> [PROBLEM DETAILS]: Repeat only what appears from the line containing "[592,1213,645,1229] upload. ->" through the last line of the listing below, exactly as written.

> [EXERCISE MATERIALS]:
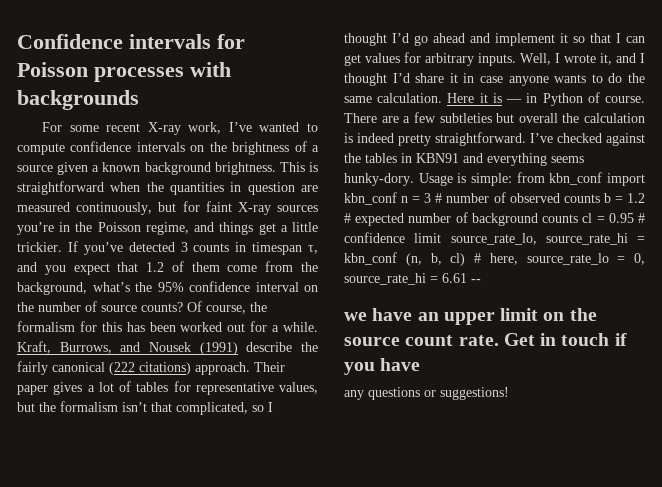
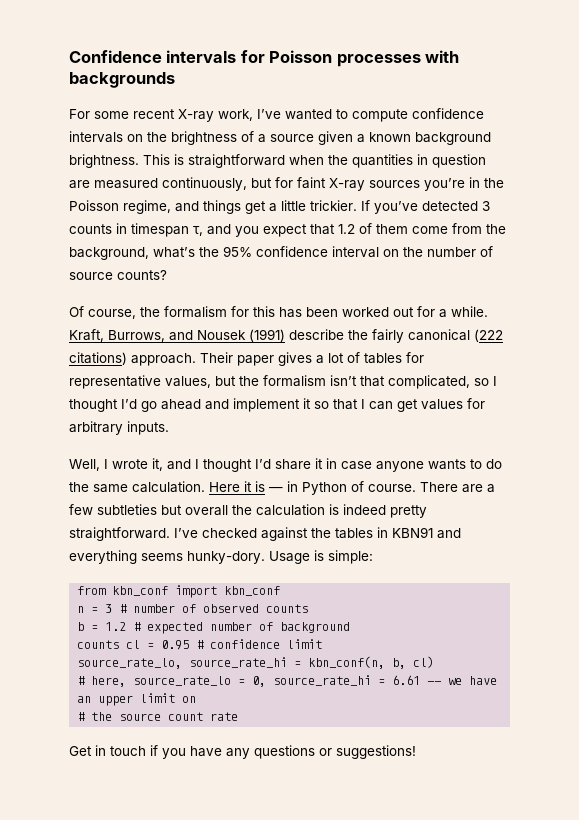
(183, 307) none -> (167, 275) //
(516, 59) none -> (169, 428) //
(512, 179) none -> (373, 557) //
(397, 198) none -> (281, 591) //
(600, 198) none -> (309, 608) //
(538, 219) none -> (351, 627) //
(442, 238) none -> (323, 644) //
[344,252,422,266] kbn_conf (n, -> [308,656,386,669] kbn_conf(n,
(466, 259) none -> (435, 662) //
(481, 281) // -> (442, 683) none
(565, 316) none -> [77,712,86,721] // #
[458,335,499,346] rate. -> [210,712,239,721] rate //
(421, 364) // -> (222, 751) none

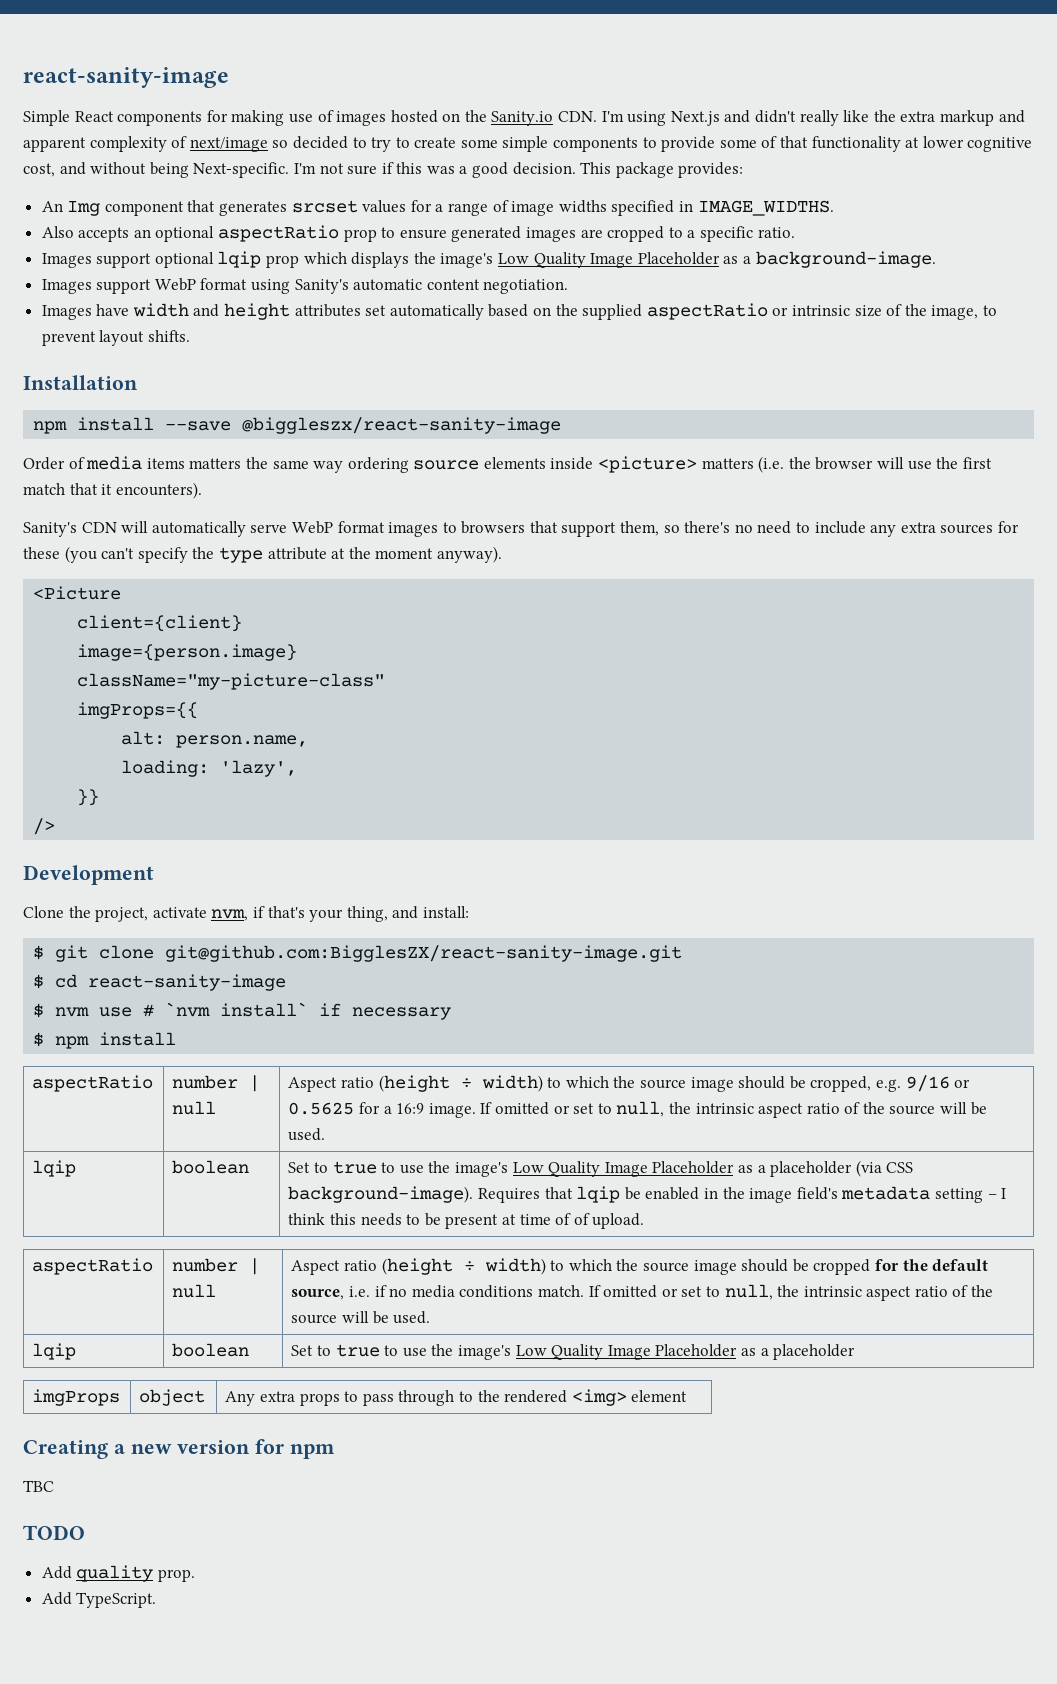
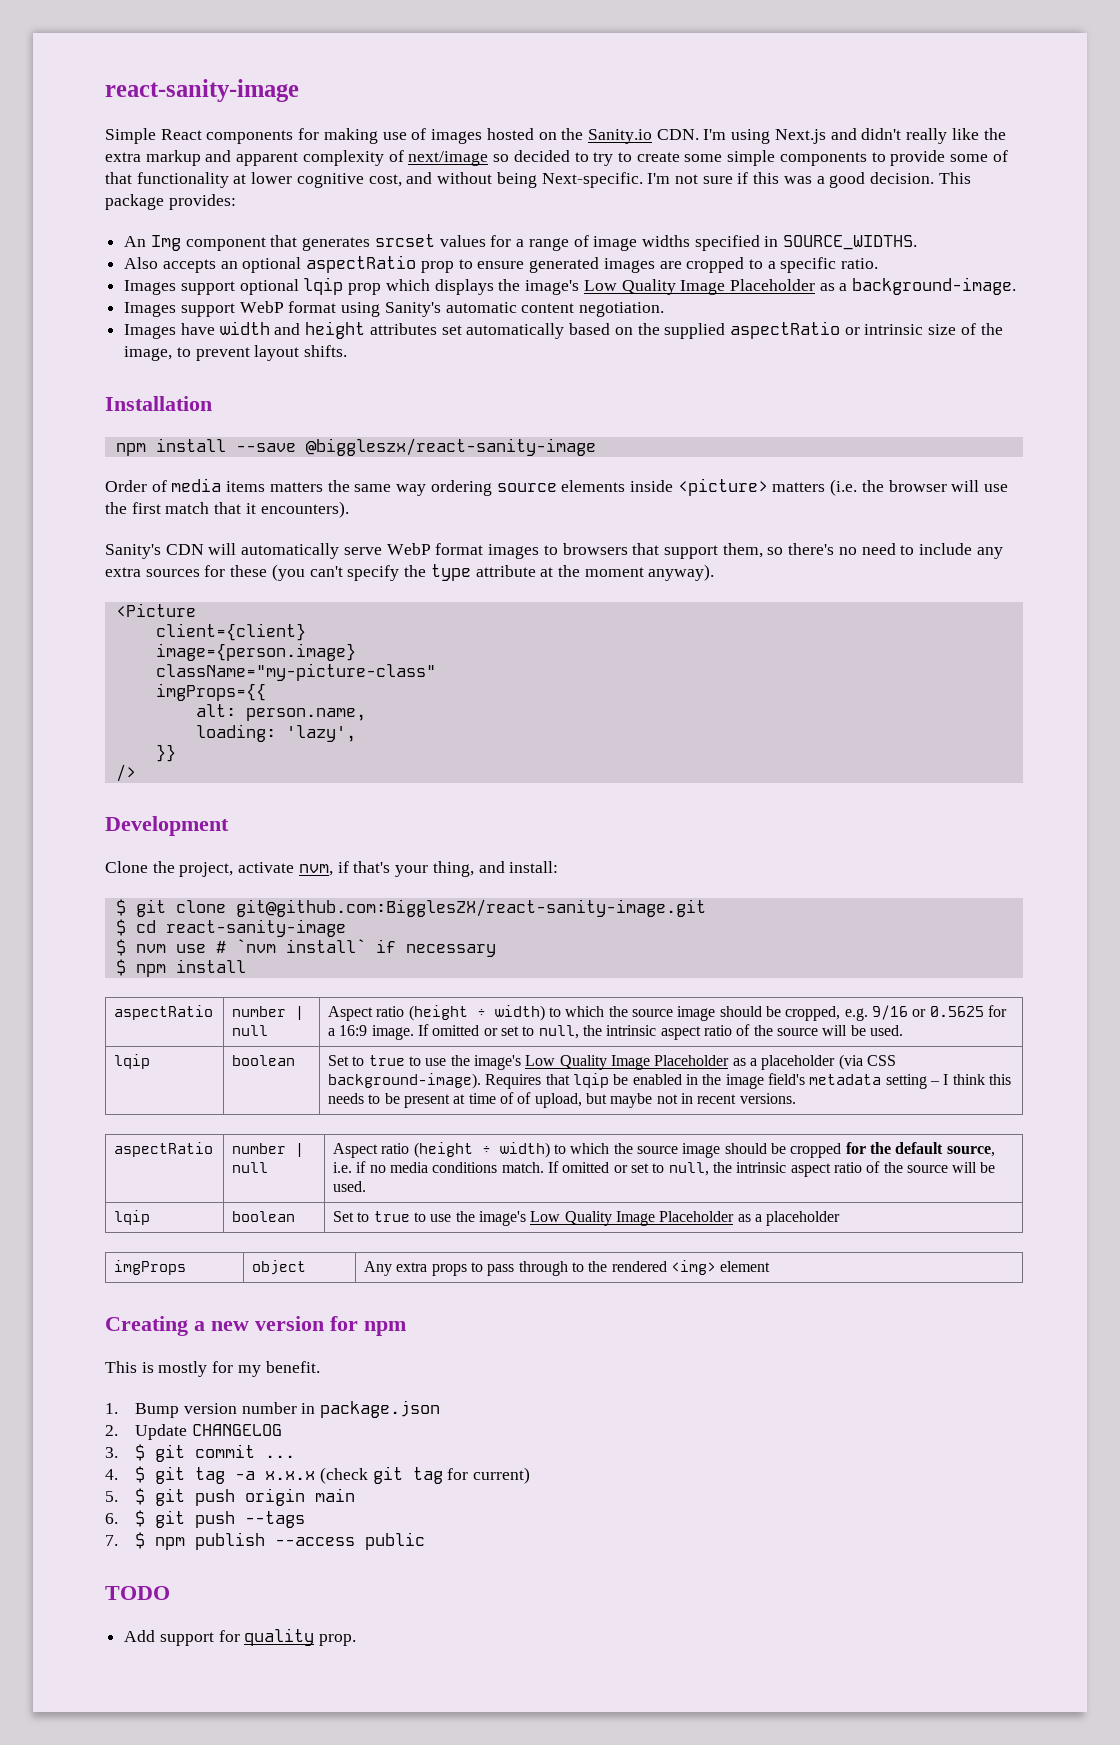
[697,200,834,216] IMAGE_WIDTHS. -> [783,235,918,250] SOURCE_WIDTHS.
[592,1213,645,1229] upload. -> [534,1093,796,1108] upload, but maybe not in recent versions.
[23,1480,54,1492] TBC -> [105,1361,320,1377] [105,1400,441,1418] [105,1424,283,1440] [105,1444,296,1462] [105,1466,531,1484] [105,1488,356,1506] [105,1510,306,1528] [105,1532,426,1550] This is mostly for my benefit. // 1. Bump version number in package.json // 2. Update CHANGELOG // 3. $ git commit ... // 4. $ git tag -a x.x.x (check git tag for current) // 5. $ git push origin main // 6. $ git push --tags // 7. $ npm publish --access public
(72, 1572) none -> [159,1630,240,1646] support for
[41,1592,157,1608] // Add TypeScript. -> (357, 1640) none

> [SOLVED PROBLEM]:
[592,1213,645,1229] upload. -> [534,1093,796,1108] upload, but maybe not in recent versions.
[23,1480,54,1492] TBC -> [105,1361,320,1377] [105,1400,441,1418] [105,1424,283,1440] [105,1444,296,1462] [105,1466,531,1484] [105,1488,356,1506] [105,1510,306,1528] [105,1532,426,1550] This is mostly for my benefit. // 1. Bump version number in package.json // 2. Update CHANGELOG // 3. $ git commit ... // 4. $ git tag -a x.x.x (check git tag for current) // 5. $ git push origin main // 6. $ git push --tags // 7. $ npm publish --access public
(72, 1572) none -> [159,1630,240,1646] support for
[41,1592,157,1608] // Add TypeScript. -> (357, 1640) none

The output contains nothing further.